Dunque la realizzazione di questi droni ornitotteri è incentrata sullo studio e l’analisi delle abitudini degli uccelli. Non è il primo caso nel quale i ricercatori prendono spunto dalla natura per introdurre migliorie alla nuove tecnologie. Ve ne abbiamo parlato anche in precedenti articoli, leggete per esempio “Droni sempre più piccoli e agili come insetti”.
I nuovi droni ornitotteri che imitano gli uccelli
Il progetto cinese ha portato alla realizzazione di diversi modelli di droni ornitotteri, ognuno con caratteristiche particolari. Il modello più compatto è per esempio ispirato alla gazza. Pesa solo 90 grammi ed è dotato di una microcamera in grado di trasmettere immagini in tempo reale.
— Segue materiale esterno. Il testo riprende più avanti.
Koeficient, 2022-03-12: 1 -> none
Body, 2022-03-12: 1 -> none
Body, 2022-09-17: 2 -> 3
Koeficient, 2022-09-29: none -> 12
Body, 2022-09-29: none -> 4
Può essere lanciato a mano ed è ideale per essere utilizzato in stormi di droni, rendendo così difficile per i sistemi nemici neutralizzare ogni singolo drone. Sarebbe ideale in ambienti urbani complessi dove la discrezione è fondamentale. Ci sono poi modelli più grandi che si ispirano invece a gabbiani, falchi o aquile. In questo caso i droni possono arrivare anche ad un’apertura alare di circa due metri, con un peso di 3,6 chilogrammi. Si tratta di modelli che possono restare in volo fino a 40 minuti e che possono trasportare anche carichi più pesanti. Idealmente tutti questi modelli possono essere funzionali soprattutto per scopi militari.
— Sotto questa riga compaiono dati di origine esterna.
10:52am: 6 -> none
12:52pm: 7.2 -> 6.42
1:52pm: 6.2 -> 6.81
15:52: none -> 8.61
Tra i droni ornitotteri presentati figura anche un drone chiamato Hummingbird, dotato di rotori coassiali e pensato per missioni d’attacco. Si tratta di un drone dal peso di circa 10 chilogrammi in grado di trasportare fino a 3 chili di carico utile, compresi proiettili da mortaio. E’ un drone modulare e facilmente trasportabile. Oltre ad aver analizzato con attenzione le caratteristiche degli uccelli, i realizzatori di questi modelli hanno dato importanza alla scelta dei materiali. Tra questi un’apposita gomma resistente ma leggera. In più ogni drone può essere personalizzato in modo da avvicinarlo sempre più alle specie di uccelli locali presenti nella zona. Ciò a vantaggio del mimetismo visivo, ideale quindi per missioni sotto copertura. E’ quindi ormai chiaro come il settore militare e della difesa puntino sempre più sulle nuove tecnologie dei droni.